> Task description:
Reproduce all entries verbatim, with nothing added or dropped.
· · · · · · ·
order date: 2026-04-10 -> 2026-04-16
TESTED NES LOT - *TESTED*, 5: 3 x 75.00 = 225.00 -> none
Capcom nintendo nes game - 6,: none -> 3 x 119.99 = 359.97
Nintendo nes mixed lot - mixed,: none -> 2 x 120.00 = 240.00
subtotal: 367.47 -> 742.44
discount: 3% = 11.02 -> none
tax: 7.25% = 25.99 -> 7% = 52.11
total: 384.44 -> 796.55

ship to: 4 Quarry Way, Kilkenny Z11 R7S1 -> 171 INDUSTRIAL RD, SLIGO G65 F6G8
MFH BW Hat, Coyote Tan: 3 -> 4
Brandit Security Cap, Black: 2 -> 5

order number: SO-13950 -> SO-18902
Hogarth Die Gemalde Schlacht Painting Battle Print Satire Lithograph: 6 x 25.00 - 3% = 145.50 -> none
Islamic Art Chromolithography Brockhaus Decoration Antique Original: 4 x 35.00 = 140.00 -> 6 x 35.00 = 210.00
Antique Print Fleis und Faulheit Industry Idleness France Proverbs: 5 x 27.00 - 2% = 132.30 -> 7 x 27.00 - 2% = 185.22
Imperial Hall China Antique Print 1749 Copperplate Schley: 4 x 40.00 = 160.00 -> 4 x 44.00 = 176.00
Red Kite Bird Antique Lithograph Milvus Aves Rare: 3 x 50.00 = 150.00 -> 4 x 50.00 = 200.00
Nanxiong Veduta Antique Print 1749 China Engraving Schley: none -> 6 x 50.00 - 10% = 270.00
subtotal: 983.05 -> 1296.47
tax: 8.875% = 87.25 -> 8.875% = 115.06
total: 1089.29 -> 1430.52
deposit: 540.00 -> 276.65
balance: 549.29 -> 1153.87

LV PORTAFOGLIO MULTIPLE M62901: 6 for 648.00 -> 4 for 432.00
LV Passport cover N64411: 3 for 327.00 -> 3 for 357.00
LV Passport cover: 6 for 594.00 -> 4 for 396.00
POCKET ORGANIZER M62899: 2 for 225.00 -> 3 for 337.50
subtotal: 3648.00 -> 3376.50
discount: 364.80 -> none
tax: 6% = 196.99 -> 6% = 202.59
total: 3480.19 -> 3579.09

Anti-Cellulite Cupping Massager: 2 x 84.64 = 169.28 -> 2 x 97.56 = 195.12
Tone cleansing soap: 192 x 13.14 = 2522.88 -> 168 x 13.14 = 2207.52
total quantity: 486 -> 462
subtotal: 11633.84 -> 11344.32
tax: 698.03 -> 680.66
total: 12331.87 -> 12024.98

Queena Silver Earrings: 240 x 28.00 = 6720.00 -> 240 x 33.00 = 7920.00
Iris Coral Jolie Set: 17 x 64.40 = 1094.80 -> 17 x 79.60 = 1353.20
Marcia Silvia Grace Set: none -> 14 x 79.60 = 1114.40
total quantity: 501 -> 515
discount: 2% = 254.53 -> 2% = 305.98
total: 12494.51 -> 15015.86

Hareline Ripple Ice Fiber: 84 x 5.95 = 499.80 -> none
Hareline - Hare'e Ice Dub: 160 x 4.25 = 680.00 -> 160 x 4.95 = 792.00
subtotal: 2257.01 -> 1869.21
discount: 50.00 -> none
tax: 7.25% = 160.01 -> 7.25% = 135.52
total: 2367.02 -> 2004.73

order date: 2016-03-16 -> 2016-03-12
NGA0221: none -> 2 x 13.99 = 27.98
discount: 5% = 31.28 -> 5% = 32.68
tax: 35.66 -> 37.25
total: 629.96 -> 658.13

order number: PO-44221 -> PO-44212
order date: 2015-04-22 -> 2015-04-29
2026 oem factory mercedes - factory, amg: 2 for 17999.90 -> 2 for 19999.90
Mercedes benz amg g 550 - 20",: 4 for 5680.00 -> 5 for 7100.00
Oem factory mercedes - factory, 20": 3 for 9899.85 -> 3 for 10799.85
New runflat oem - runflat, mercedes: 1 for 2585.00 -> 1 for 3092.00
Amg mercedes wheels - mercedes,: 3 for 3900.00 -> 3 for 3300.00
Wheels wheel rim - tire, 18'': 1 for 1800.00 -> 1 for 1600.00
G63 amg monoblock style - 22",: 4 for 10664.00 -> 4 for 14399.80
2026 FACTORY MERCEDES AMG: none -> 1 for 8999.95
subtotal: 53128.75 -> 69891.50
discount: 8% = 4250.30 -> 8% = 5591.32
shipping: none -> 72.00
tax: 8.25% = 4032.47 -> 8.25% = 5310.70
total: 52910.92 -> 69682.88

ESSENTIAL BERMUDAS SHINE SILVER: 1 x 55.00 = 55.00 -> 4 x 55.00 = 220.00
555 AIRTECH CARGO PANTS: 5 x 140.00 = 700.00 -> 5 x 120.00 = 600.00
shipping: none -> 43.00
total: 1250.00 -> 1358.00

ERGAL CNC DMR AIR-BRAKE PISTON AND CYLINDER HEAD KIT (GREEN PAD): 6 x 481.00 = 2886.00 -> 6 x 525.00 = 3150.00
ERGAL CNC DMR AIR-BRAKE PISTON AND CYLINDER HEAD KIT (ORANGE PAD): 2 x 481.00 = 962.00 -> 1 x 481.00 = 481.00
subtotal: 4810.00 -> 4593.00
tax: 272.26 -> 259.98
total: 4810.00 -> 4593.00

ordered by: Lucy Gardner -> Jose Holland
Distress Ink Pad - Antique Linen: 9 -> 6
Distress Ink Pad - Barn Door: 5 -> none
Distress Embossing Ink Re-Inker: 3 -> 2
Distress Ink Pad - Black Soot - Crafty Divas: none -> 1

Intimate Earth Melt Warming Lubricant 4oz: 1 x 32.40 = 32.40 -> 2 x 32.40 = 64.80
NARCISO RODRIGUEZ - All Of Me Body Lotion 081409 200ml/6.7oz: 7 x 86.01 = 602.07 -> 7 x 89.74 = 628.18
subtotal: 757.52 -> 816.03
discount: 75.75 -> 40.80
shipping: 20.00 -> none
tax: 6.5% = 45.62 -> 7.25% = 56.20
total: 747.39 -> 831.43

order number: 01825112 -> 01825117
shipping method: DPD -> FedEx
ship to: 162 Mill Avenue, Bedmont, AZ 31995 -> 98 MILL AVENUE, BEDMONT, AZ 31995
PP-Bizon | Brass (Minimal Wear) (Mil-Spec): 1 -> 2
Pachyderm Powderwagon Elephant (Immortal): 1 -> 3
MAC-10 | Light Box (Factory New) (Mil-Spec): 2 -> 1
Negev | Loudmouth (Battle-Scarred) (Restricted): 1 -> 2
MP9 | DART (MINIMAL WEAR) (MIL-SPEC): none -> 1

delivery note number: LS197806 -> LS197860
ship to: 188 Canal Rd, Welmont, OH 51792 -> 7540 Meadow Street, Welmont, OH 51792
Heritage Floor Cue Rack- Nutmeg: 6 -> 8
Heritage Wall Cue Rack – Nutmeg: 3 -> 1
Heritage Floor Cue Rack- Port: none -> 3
· · · · · · ·
> Solved problem:
order date: 2026-04-10 -> 2026-04-16
TESTED NES LOT - *TESTED*, 5: 3 x 75.00 = 225.00 -> none
Capcom nintendo nes game - 6,: none -> 3 x 119.99 = 359.97
Nintendo nes mixed lot - mixed,: none -> 2 x 120.00 = 240.00
subtotal: 367.47 -> 742.44
discount: 3% = 11.02 -> none
tax: 7.25% = 25.99 -> 7% = 52.11
total: 384.44 -> 796.55

ship to: 4 Quarry Way, Kilkenny Z11 R7S1 -> 171 INDUSTRIAL RD, SLIGO G65 F6G8
MFH BW Hat, Coyote Tan: 3 -> 4
Brandit Security Cap, Black: 2 -> 5

order number: SO-13950 -> SO-18902
Hogarth Die Gemalde Schlacht Painting Battle Print Satire Lithograph: 6 x 25.00 - 3% = 145.50 -> none
Islamic Art Chromolithography Brockhaus Decoration Antique Original: 4 x 35.00 = 140.00 -> 6 x 35.00 = 210.00
Antique Print Fleis und Faulheit Industry Idleness France Proverbs: 5 x 27.00 - 2% = 132.30 -> 7 x 27.00 - 2% = 185.22
Imperial Hall China Antique Print 1749 Copperplate Schley: 4 x 40.00 = 160.00 -> 4 x 44.00 = 176.00
Red Kite Bird Antique Lithograph Milvus Aves Rare: 3 x 50.00 = 150.00 -> 4 x 50.00 = 200.00
Nanxiong Veduta Antique Print 1749 China Engraving Schley: none -> 6 x 50.00 - 10% = 270.00
subtotal: 983.05 -> 1296.47
tax: 8.875% = 87.25 -> 8.875% = 115.06
total: 1089.29 -> 1430.52
deposit: 540.00 -> 276.65
balance: 549.29 -> 1153.87

LV PORTAFOGLIO MULTIPLE M62901: 6 for 648.00 -> 4 for 432.00
LV Passport cover N64411: 3 for 327.00 -> 3 for 357.00
LV Passport cover: 6 for 594.00 -> 4 for 396.00
POCKET ORGANIZER M62899: 2 for 225.00 -> 3 for 337.50
subtotal: 3648.00 -> 3376.50
discount: 364.80 -> none
tax: 6% = 196.99 -> 6% = 202.59
total: 3480.19 -> 3579.09

Anti-Cellulite Cupping Massager: 2 x 84.64 = 169.28 -> 2 x 97.56 = 195.12
Tone cleansing soap: 192 x 13.14 = 2522.88 -> 168 x 13.14 = 2207.52
total quantity: 486 -> 462
subtotal: 11633.84 -> 11344.32
tax: 698.03 -> 680.66
total: 12331.87 -> 12024.98

Queena Silver Earrings: 240 x 28.00 = 6720.00 -> 240 x 33.00 = 7920.00
Iris Coral Jolie Set: 17 x 64.40 = 1094.80 -> 17 x 79.60 = 1353.20
Marcia Silvia Grace Set: none -> 14 x 79.60 = 1114.40
total quantity: 501 -> 515
discount: 2% = 254.53 -> 2% = 305.98
total: 12494.51 -> 15015.86

Hareline Ripple Ice Fiber: 84 x 5.95 = 499.80 -> none
Hareline - Hare'e Ice Dub: 160 x 4.25 = 680.00 -> 160 x 4.95 = 792.00
subtotal: 2257.01 -> 1869.21
discount: 50.00 -> none
tax: 7.25% = 160.01 -> 7.25% = 135.52
total: 2367.02 -> 2004.73

order date: 2016-03-16 -> 2016-03-12
NGA0221: none -> 2 x 13.99 = 27.98
discount: 5% = 31.28 -> 5% = 32.68
tax: 35.66 -> 37.25
total: 629.96 -> 658.13

order number: PO-44221 -> PO-44212
order date: 2015-04-22 -> 2015-04-29
2026 oem factory mercedes - factory, amg: 2 for 17999.90 -> 2 for 19999.90
Mercedes benz amg g 550 - 20",: 4 for 5680.00 -> 5 for 7100.00
Oem factory mercedes - factory, 20": 3 for 9899.85 -> 3 for 10799.85
New runflat oem - runflat, mercedes: 1 for 2585.00 -> 1 for 3092.00
Amg mercedes wheels - mercedes,: 3 for 3900.00 -> 3 for 3300.00
Wheels wheel rim - tire, 18'': 1 for 1800.00 -> 1 for 1600.00
G63 amg monoblock style - 22",: 4 for 10664.00 -> 4 for 14399.80
2026 FACTORY MERCEDES AMG: none -> 1 for 8999.95
subtotal: 53128.75 -> 69891.50
discount: 8% = 4250.30 -> 8% = 5591.32
shipping: none -> 72.00
tax: 8.25% = 4032.47 -> 8.25% = 5310.70
total: 52910.92 -> 69682.88

ESSENTIAL BERMUDAS SHINE SILVER: 1 x 55.00 = 55.00 -> 4 x 55.00 = 220.00
555 AIRTECH CARGO PANTS: 5 x 140.00 = 700.00 -> 5 x 120.00 = 600.00
shipping: none -> 43.00
total: 1250.00 -> 1358.00

ERGAL CNC DMR AIR-BRAKE PISTON AND CYLINDER HEAD KIT (GREEN PAD): 6 x 481.00 = 2886.00 -> 6 x 525.00 = 3150.00
ERGAL CNC DMR AIR-BRAKE PISTON AND CYLINDER HEAD KIT (ORANGE PAD): 2 x 481.00 = 962.00 -> 1 x 481.00 = 481.00
subtotal: 4810.00 -> 4593.00
tax: 272.26 -> 259.98
total: 4810.00 -> 4593.00

ordered by: Lucy Gardner -> Jose Holland
Distress Ink Pad - Antique Linen: 9 -> 6
Distress Ink Pad - Barn Door: 5 -> none
Distress Embossing Ink Re-Inker: 3 -> 2
Distress Ink Pad - Black Soot - Crafty Divas: none -> 1

Intimate Earth Melt Warming Lubricant 4oz: 1 x 32.40 = 32.40 -> 2 x 32.40 = 64.80
NARCISO RODRIGUEZ - All Of Me Body Lotion 081409 200ml/6.7oz: 7 x 86.01 = 602.07 -> 7 x 89.74 = 628.18
subtotal: 757.52 -> 816.03
discount: 75.75 -> 40.80
shipping: 20.00 -> none
tax: 6.5% = 45.62 -> 7.25% = 56.20
total: 747.39 -> 831.43

order number: 01825112 -> 01825117
shipping method: DPD -> FedEx
ship to: 162 Mill Avenue, Bedmont, AZ 31995 -> 98 MILL AVENUE, BEDMONT, AZ 31995
PP-Bizon | Brass (Minimal Wear) (Mil-Spec): 1 -> 2
Pachyderm Powderwagon Elephant (Immortal): 1 -> 3
MAC-10 | Light Box (Factory New) (Mil-Spec): 2 -> 1
Negev | Loudmouth (Battle-Scarred) (Restricted): 1 -> 2
MP9 | DART (MINIMAL WEAR) (MIL-SPEC): none -> 1

delivery note number: LS197806 -> LS197860
ship to: 188 Canal Rd, Welmont, OH 51792 -> 7540 Meadow Street, Welmont, OH 51792
Heritage Floor Cue Rack- Nutmeg: 6 -> 8
Heritage Wall Cue Rack – Nutmeg: 3 -> 1
Heritage Floor Cue Rack- Port: none -> 3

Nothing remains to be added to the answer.